Interviewing Traumatized Children: A Handy Guide for TV Journalists
Every reporter knows that the opportunity to interview a traumatized child is a career making moment. However, like so many moments where humanity may inch towards greatness, the risk of a terrible fall is great. Interviewing frightened children is an art form, not to be taken lightly. Something as simple as a bend of the knee could lead to a Pulitzer while forgetting to offer a tissue to a sniffling infant might spell eternal ignominy.
When covering the unspeakable tragedy that occurred today, it is more important than ever to understand the technicalities of Traumatized Child Interview Techniques (TCIT). Here's a refresher course, complete with examples...
- Re-traumatization. it’s important to remember that a child who has been through trauma is likely in a state of shock and the very act of asking them to relive their ordeal could be disasterously re-traumatizing. This makes for fantastic television. But always make sure that you consider the implications of the event on your subject's childhood development. When you ask them to painstakingly recount the horror they’ve lived, be sure to use a sing-song, baby voice. Save your growly purr for the camera, and instead take it up a few octaves, like Robin Williams in Mrs. Doubtfire.
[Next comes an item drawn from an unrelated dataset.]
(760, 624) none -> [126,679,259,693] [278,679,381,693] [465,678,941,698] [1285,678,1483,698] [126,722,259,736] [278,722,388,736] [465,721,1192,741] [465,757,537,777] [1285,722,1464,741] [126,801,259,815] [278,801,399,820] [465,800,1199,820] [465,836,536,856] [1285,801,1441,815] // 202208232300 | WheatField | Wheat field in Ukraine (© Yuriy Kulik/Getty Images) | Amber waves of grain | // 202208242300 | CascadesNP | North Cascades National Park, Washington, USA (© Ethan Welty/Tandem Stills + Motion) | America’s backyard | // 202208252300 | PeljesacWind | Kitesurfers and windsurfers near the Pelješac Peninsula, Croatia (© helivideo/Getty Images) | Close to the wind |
Find an adorable, extroverted kid with an articulate, bubbly personality, make sure to ask sweetly, and that little angel will tell you everything that happened, in as rich detail as her little mind can accommodate. If you get do your job correctly, the audience should be able to actually see the re-traumatization in real-time.
- Anguish. Sometimes you’ll have a child who looks like she is going to break. Pretend that you are a body language expert from your favorite tabloid. Is the child screwing up her mouth in distress? Eyes shifting, refusing to look at you? Does she look like she is going to cry? Does your gut tell you that she will refuse to look at the camera? Then you are in luck! Try to find a pale girl, with long hair that will blow dramatically in the wind. Paint a sea of anguish across her face by asking her to recount her ordeal. Ideally, pick an older child, as they are so much better at sprinkling in little details that really drive home the horror. A master of this form is ABC News. They really understand that if you can capture the absolute pain of a child on camera, viewers will be enraptured, sucked into their televisions, drawn to the irrefutable shattering of naivety playing out in front of them. Helloooo, ratings!
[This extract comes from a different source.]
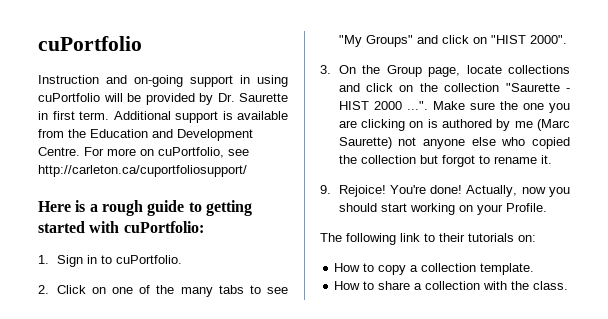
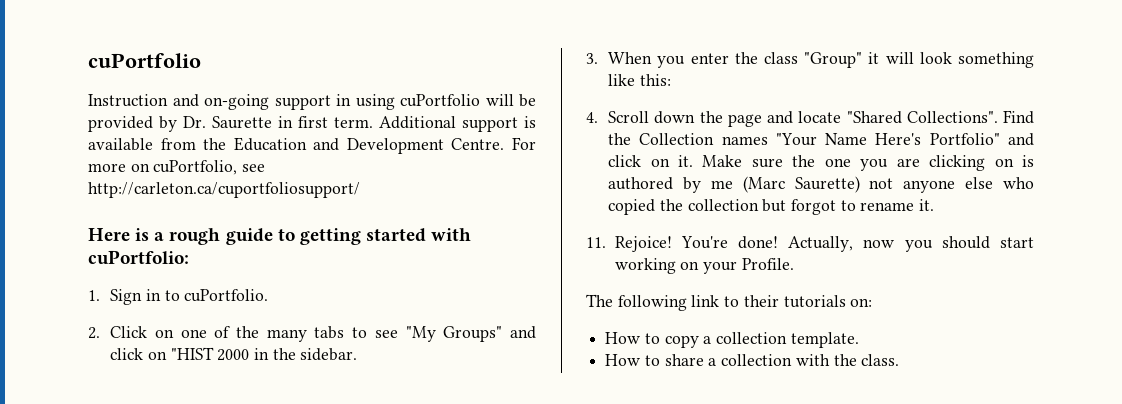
[529,35,567,44] [320,65,570,77] [338,83,570,92] [338,101,428,110] 2000". // 3. On the Group page, locate collections and click on the collection "Saurette - HIST 2000 ...". -> [217,348,358,361] [586,52,1034,68] [608,74,671,86] [586,110,1034,127] [608,133,1034,146] [608,155,693,167] 2000 in the sidebar. // 3. When you enter the class "Group" it will look something like this: // 4. Scroll down the page and locate "Shared Collections". Find the Collection names "Your Name Here's Portfolio" and click on it.
[320,185,331,194] 9. -> [586,237,606,248] 11.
- Physical Touch. Nothing says “I care” more than physical closeness to a child who has just had her safe personal space violated in the most horrific way. Certainly as CNN.com understands better than anyone, expecting an 8 year-old girl to relive her nightmare is made all the more gentle by the loving touch of the reporter. Notice how she sweetly places her hand behind the girls shoulder, like a mother might, supporting her to push the truth from her fragile, traumatized little heart. That cutie pie is paler than whitewash, doing everything she can to please the adults around her, and does that reporter stop the interview? No! She asks if her classmates were crying, if they wanted their parents, if the third graders heard gunshots.
- Panic. This is a real Pulitzer-bait. If you can find a child that strikes the balance between fear, shock, and realization, you have all the key ingredients for the perfect panic-stricken child clip. The child must be old enough to understand that something has just happened to them that is going to ruin the next twenty years of their life, yet naive enough to want to tell a stranger about it. They need to have good observational skills and the ability to tell a compelling story. Perhaps most importantly, they need to be cute, and ideally blonde if you’re going to pull it off. (Dark haired children are better suited to angst shots). The key to getting this one right is to find a child whose voice wavers while they talk to you. That slight quiver will keep your audience glued to their seat, unable to look away from the years of PTSD that are unfolding before them. The professionals at NBC News (at 1:14) know how to hit the panic sweet spot, with an intelligent, viscerally unraveling child as she tells her first person account of hearing the gunshots.
- Parents. This is America, so even after the most horrific tragedy, there will be no shortage of parents willing to thrust their children into the glare of the national news media spotlight. That said, parents are a complicating factor (they may try to talk or object from the line of questioning directed at their offspring), so it’s typically best to seek forgiveness rather than seek permission. In truth, parental approval is rarely required in these situations: a traumatic event is intensely formative and as such, children that endure it have by necessity matured enough to consent to an interview. They use that reasoning all the time with cancer kids and medical consents, so it is sure to fly for your news team. Just act like a trusting adult in charge and they will open up like buttercups.